Yann Grandjean, greffier à la Cour II, s’intéresse depuis longtemps à l’écriture. En particulier à l’aspect technique et stylistique qui fait qu’une communication est claire. Originaire du canton de Fribourg, il y a aussi fait ses études de droit. C’est dans cette même université qu’il donnera pendant plusieurs années des cours d’introduction technique au droit et de rédaction juridique. C’est en 2013 qu’il commence à travailler au Tribunal administratif fédéral, d’abord à la Cour III, puis à partir de 2015, à la Cour II. L’idée de donner des formations internes sur la rédaction des arrêts naît en 2021 à l'initiative de la Conférence des présidents. Le cours a été élaboré par Tobias Grasdorf, Beatrice Grubenmann et l’équipe des RH. Naturellement, Yann Grandjean est tout de suite intéressé à participer au projet et il devient responsable de la formation en français.

«C’est un grand défi que d’arriver à concilier technicité et accessibilité.»

Yann Grandjean, Gerichtsschreiber der Abteilung II

La difficulté d’être accessible sans perdre en technicité
Ces formations ont comme objectifs de sensibiliser les greffiers et greffières à différentes difficultés rencontrées dans la rédaction des arrêts. « Une des définitions du droit, c’est de saisir la réalité par des mots. » Comme l’explique Yann Grandjean, l’emploi des mots dans la langue juridique est extrêmement codé. Cette langue, décrit-il, n’est pas naturelle et elle peut être assez complexe, car pensée pour s’adresser à des juristes. Elle doit néanmoins pouvoir être compréhensible également par des justiciables qui n’ont ni formation juridique ni fait d’études supérieures. « C’est un grand défi d’arriver à concilier technicité et accessibilité. »

Yann Grandjean rappelle qu’il ne faut pas se laisser paralyser par l’écriture, car la langue juridique est une technique qui s’apprend et qui s’entraîne : « Au cours de ma carrière de greffier, j’ai certainement violé au moins une fois toutes les règles que je rappelle en formation. » S’il devait donner un conseil général d’écriture, il s’agirait d’éviter les phrases trop longues. Il considère comme important d’avoir la discipline de se relire et d’accepter de raccourcir ses phrases afin de garder un texte compréhensible. Cela est d’autant plus vrai dans un domaine multilingue, où la recherche de la clarté doit être primordiale. Ces difficultés ne sont pas fondamentalement liées à la langue française, précise-t-il. Les problèmes qui se posent à l’écriture juridique dans les différentes langues nationales, bien que celles-ci puissent être fort différentes, sont assez similaires. Certains thèmes peuvent avoir plus d’importance dans une langue particulière, comme le sont les helvétismes en allemand.

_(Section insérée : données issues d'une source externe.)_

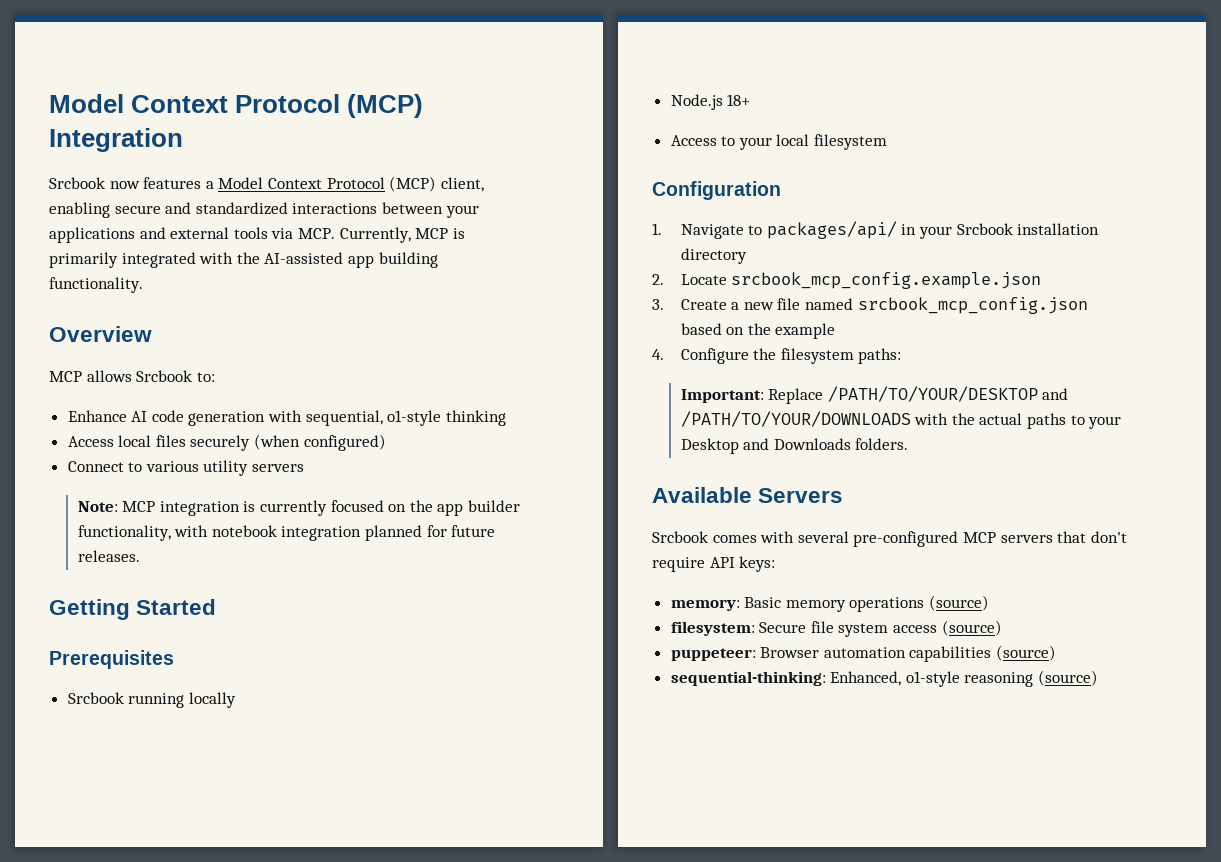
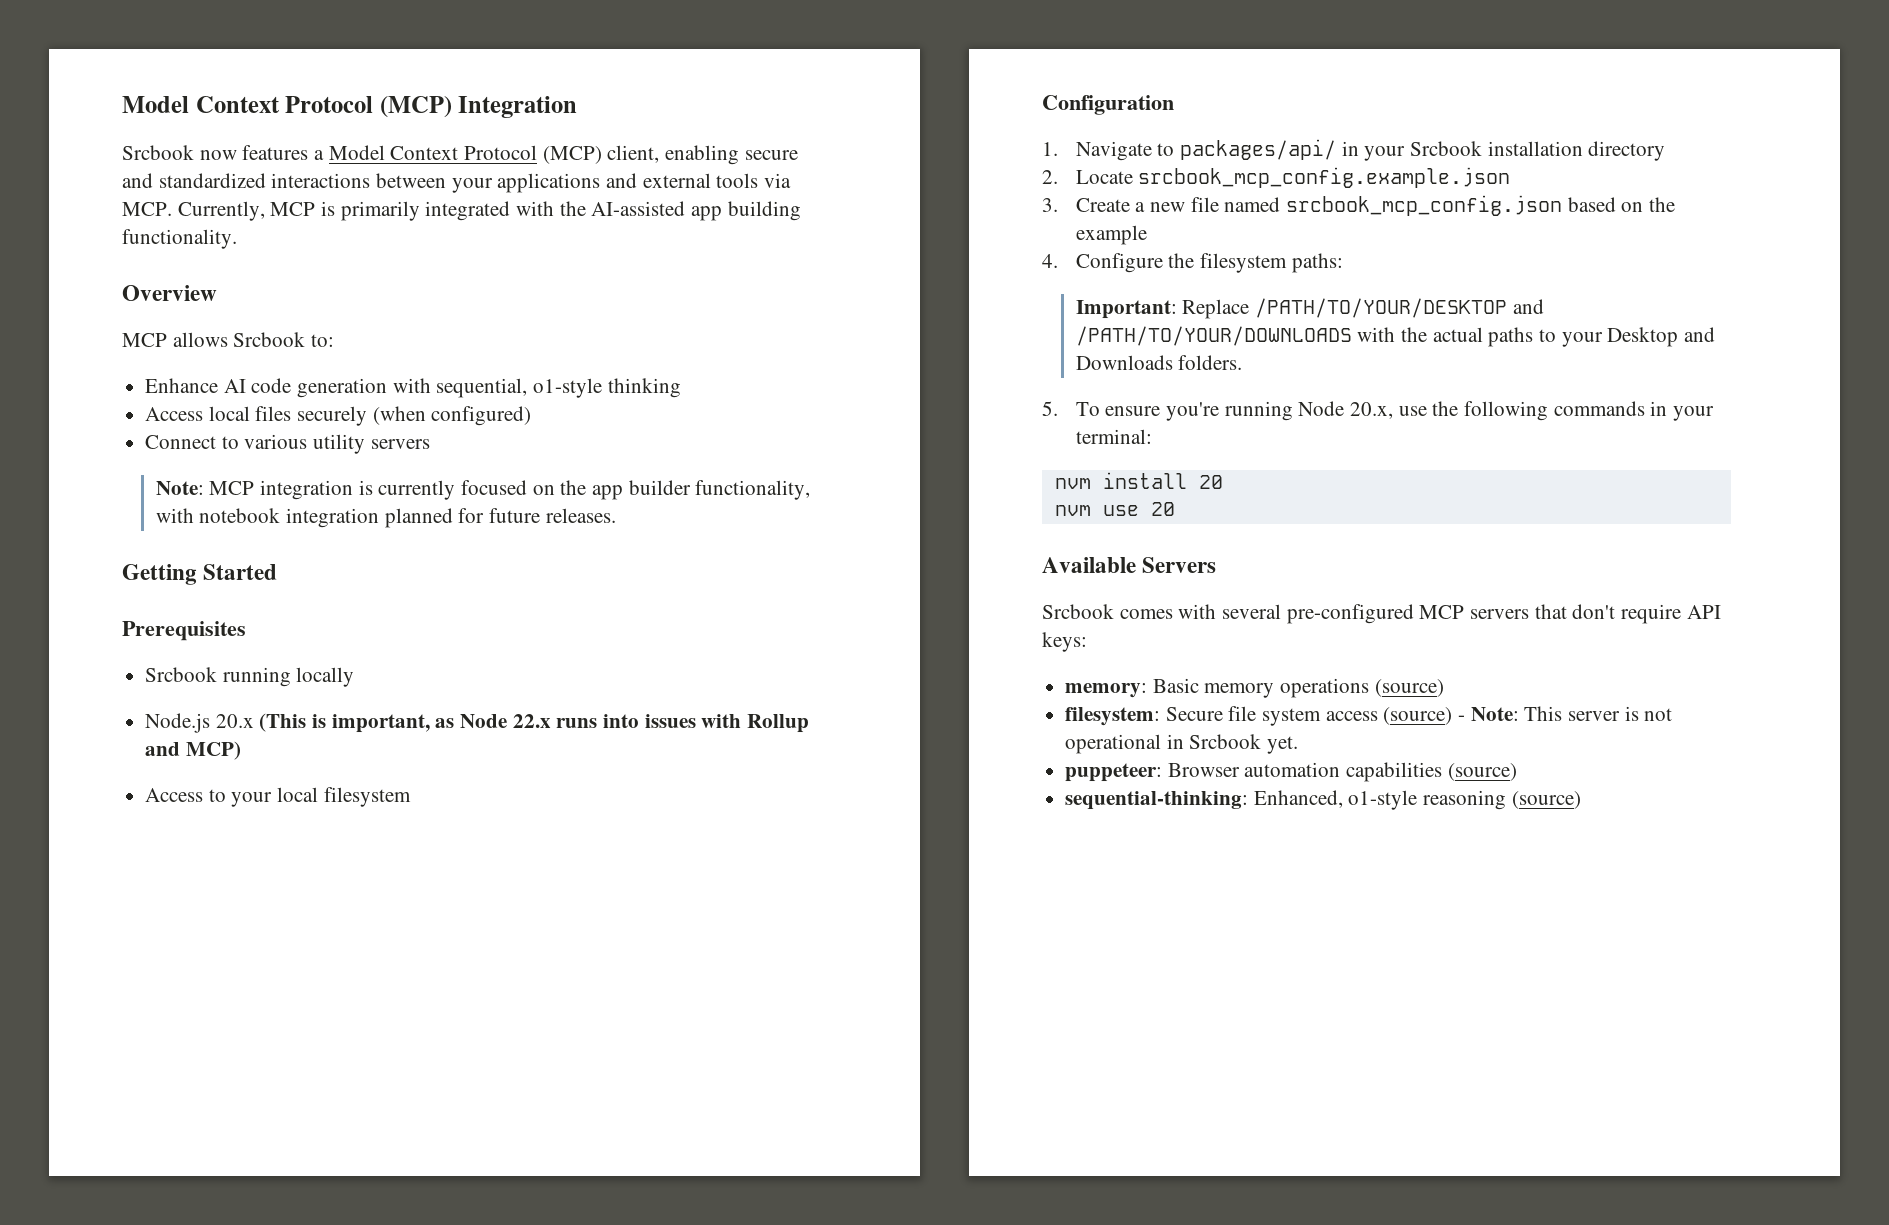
- Node.js 18+
+ Node.js 20.x (This is important, as Node 22.x runs into issues with Rollup and MCP)
+ 5. To ensure you're running Node 20.x, use the following commands in your terminal:
+ nvm install 20
+ nvm use 20
- filesystem: Secure file system access (source)
+ filesystem: Secure file system access (source) - Note: This server is not operational in Srcbook yet.

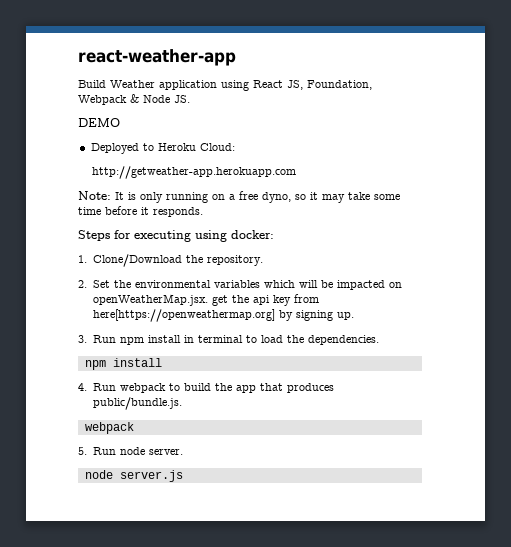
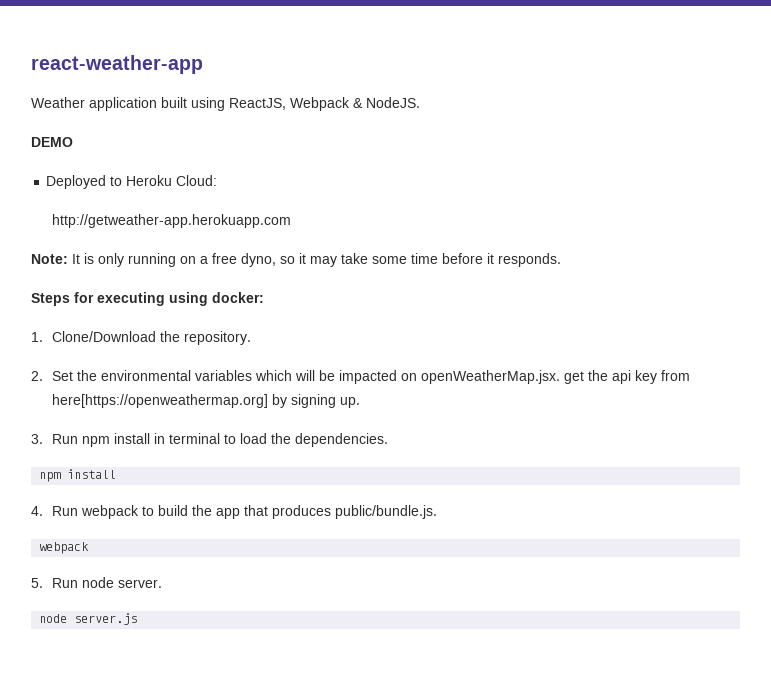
- Build Weather application using React JS, Foundation, Webpack & Node JS.
+ Weather application built using ReactJS, Webpack & NodeJS.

Evolutions et nouvelles technologies
Yann Grandjean observe plusieurs évolutions dans la rédaction des arrêts. Par exemple, il estime que les arrêts ont tendance à se rallonger, car les analyses juridiques incorporent de plus en plus d’éléments. L’usage de l’intelligence artificielle est une autre grande évolution de ces dernières années et son développement pourrait radicalement modifier la manière de travailler, estime le greffier : « Le travail va changer de la même façon qu’avec le passage de la machine à écrire au logiciel de traitement de texte. » DeepL en est déjà un exemple. Ce genre de logiciel est d’autant plus important pour les minorités linguistiques, qui ne peuvent faire sans la jurisprudence en langue allemande. Au final, Yann Grandjean rappelle qu’il est très difficile de prévoir ce que pourront apporter les nouvelles technologies.